TUTORIAL: How To Write a Fantastic Blog Post per Week

Tell me if this has ever happened to you: it’s Monday morning, and you’re ready to get some writing down. In your head, you’re already publishing an epic blog post.

But then you sit at your desk. That damn blank draft of doom; the words are stubborn, the muse shy.

Can’t find the time(and/or energy) to write at least a blog post every week? Does blogging feel like a chore from hell?

The “secret” to being consistent is much simpler than you might think.

Want to publish that epic post? Week after week after week?

Here’s how you can do it …

Day One: Start Your Blog Post

Do you keep a notebook or folder with blog post ideas?

If you don’t, then you need to schedule half an hour for a brainstorming session first. Think about your ideal reader, and consider what problems you can solve for them: how can you help them be more productive, happier, healthier, or wealthier?

Write down at least 10 ideas. Keep all your ideas on a list, and add ideas to this list as you go about your day to day life.
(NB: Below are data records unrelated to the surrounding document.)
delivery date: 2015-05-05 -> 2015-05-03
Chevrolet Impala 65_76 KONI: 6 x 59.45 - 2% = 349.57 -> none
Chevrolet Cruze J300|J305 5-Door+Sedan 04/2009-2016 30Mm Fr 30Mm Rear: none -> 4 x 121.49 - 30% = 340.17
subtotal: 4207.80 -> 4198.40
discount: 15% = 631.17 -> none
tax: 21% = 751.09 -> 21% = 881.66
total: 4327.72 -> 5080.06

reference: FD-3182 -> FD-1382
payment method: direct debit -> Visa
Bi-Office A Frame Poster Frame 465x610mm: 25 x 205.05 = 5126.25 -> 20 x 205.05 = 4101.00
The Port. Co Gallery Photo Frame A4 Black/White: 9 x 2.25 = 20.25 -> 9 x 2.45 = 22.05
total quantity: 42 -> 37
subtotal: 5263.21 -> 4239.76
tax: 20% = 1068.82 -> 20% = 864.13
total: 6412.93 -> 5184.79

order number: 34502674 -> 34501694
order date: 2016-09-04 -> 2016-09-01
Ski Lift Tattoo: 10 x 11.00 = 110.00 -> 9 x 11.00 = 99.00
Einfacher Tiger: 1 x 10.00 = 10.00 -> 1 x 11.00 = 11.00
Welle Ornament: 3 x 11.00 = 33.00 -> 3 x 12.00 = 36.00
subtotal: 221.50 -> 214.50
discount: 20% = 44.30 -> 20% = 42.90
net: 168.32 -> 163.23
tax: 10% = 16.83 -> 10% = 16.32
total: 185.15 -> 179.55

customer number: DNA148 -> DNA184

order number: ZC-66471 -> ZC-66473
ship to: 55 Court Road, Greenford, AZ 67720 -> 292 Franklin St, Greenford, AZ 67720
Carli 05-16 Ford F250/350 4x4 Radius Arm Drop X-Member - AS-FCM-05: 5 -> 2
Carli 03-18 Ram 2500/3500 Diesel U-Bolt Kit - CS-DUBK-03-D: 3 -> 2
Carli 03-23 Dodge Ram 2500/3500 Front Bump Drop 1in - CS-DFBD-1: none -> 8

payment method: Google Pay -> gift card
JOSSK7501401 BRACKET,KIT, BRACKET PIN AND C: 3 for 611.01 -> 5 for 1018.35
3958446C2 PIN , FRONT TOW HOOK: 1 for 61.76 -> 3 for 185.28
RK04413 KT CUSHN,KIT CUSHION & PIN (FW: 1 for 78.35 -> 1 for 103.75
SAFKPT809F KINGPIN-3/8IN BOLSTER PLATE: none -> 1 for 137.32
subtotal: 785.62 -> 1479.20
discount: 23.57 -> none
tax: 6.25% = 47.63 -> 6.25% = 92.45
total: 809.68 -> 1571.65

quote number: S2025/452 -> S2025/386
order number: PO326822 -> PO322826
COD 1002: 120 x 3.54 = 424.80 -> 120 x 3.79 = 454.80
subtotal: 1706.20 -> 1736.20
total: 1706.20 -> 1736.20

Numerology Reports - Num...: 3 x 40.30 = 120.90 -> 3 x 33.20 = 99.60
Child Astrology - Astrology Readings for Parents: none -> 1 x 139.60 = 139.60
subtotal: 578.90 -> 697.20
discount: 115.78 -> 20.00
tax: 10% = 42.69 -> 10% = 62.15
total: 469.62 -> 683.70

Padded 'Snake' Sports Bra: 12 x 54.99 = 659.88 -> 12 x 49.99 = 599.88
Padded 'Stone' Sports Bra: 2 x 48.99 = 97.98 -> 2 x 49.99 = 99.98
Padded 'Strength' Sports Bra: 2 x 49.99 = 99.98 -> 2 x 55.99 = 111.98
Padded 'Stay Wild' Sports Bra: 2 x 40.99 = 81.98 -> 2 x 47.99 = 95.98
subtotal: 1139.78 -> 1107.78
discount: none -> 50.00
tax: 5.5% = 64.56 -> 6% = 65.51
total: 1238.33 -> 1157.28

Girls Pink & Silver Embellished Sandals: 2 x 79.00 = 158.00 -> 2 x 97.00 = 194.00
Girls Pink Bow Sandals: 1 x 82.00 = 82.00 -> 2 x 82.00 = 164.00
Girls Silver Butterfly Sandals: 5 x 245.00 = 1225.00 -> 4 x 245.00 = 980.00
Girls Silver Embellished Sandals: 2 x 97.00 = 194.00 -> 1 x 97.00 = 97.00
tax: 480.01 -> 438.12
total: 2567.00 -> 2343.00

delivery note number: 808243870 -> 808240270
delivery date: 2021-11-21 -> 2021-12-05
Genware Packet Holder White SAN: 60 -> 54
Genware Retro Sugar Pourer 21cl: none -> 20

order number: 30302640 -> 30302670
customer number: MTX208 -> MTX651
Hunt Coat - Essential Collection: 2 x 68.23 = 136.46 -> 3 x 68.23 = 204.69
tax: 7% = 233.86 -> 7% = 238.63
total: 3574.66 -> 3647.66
If you keep your eyes and ears open, you’ll most probably never run out of ideas.

Now, it’s time to start your next blog post:

  • Browse through your list and pick an idea.
  • Write a headline, making sure it explains how your reader will benefit from reading your post. Which problem will it solve? What will they learn?

Readers constantly ask themselves what’s in it for them. So? Why should anyone read your blog post? Make sure to let them know right from the start, which is your headline.

  • Outline your post by writing down preliminary subheads; think about the examples you can use or the stories you can tell.

Stories are essential to making your readers trust you, or persuading them to act in a certain way. Think of personal stories related to your topic: your own struggles, you overcoming obstacles. How can these stories help someone else solve their own issues?

  • If you’d like to add quotes or stats, or need to do some research, do this on the first day, too. When you write a first draft, you don’t want to get distracted by research, so you can write as fast as possible.

Make your first task as small as possible so procrastination doesn’t get a chance to sabotage you.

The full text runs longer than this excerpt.